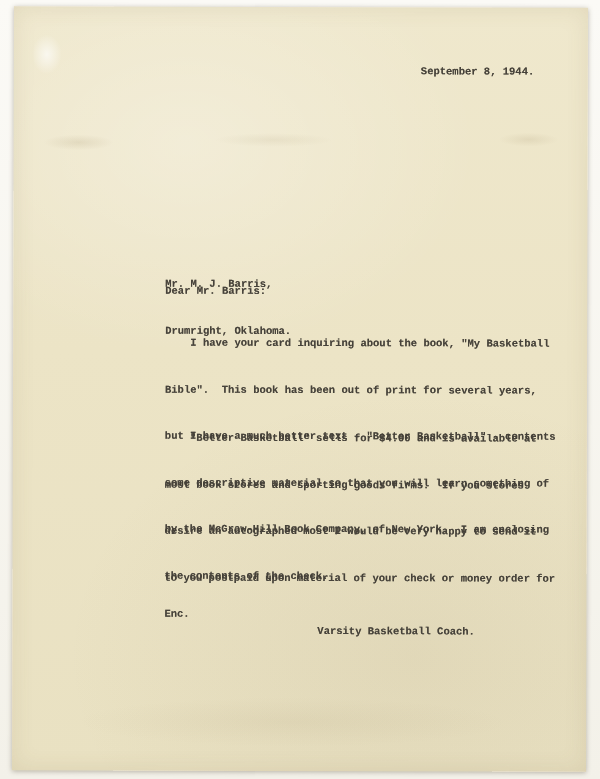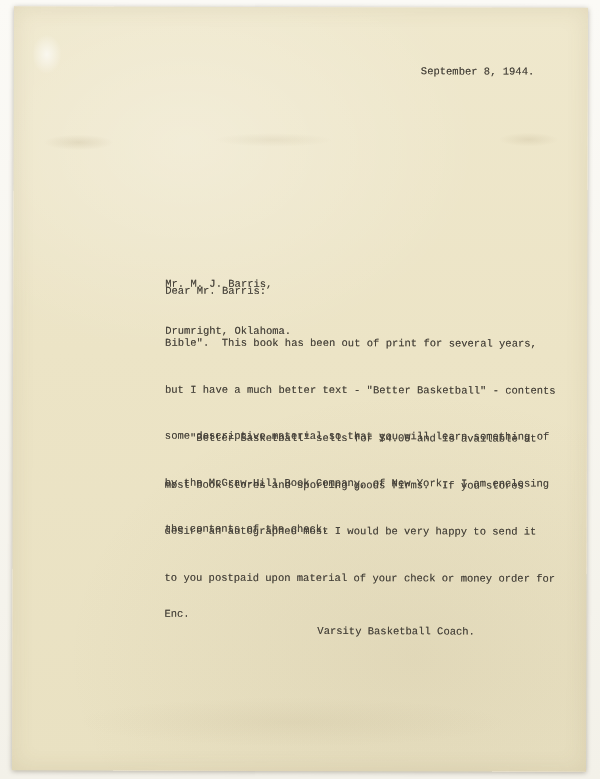--- a/index.html
+++ b/index.html
@@ -16,6 +16,7 @@
     width: 600px;
     height: 779px;
     background: linear-gradient(180deg, #fbfaf6 0%, #f3f1e9 100%);
+    font-weight: bold;
   }
   .paper {
     position: absolute;

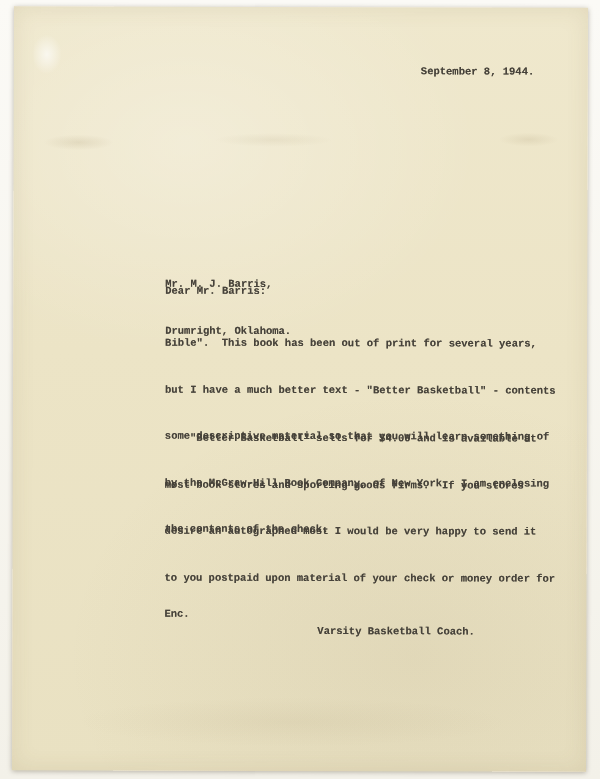--- a/index.html
+++ b/index.html
@@ -88,6 +88,7 @@
     <div class="txt" style="left:152px; top:277px;">Dear Mr. Barris:</div>
 
     <div class="txt" style="left:152px; top:298px;">
+      <span class="line">    I have your card inquiring about the book, "My Basketball</span>
       <span class="line">Bible".  This book has been out of print for several years,</span>
       <span class="line">but I have a much better text - "Better Basketball" - contents</span>
       <span class="line">some descriptive material so that you will learn something of</span>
======
What to do:
The pictures stay out; copy the rest of the data word for word.

The completed task:
--- a/index.html
+++ b/index.html
@@ -16,6 +16,7 @@
     width: 600px;
     height: 779px;
     background: linear-gradient(180deg, #fbfaf6 0%, #f3f1e9 100%);
+    font-weight: bold;
   }
   .paper {
     position: absolute;

--- a/index.html
+++ b/index.html
@@ -88,6 +88,7 @@
     <div class="txt" style="left:152px; top:277px;">Dear Mr. Barris:</div>
 
     <div class="txt" style="left:152px; top:298px;">
+      <span class="line">    I have your card inquiring about the book, "My Basketball</span>
       <span class="line">Bible".  This book has been out of print for several years,</span>
       <span class="line">but I have a much better text - "Better Basketball" - contents</span>
       <span class="line">some descriptive material so that you will learn something of</span>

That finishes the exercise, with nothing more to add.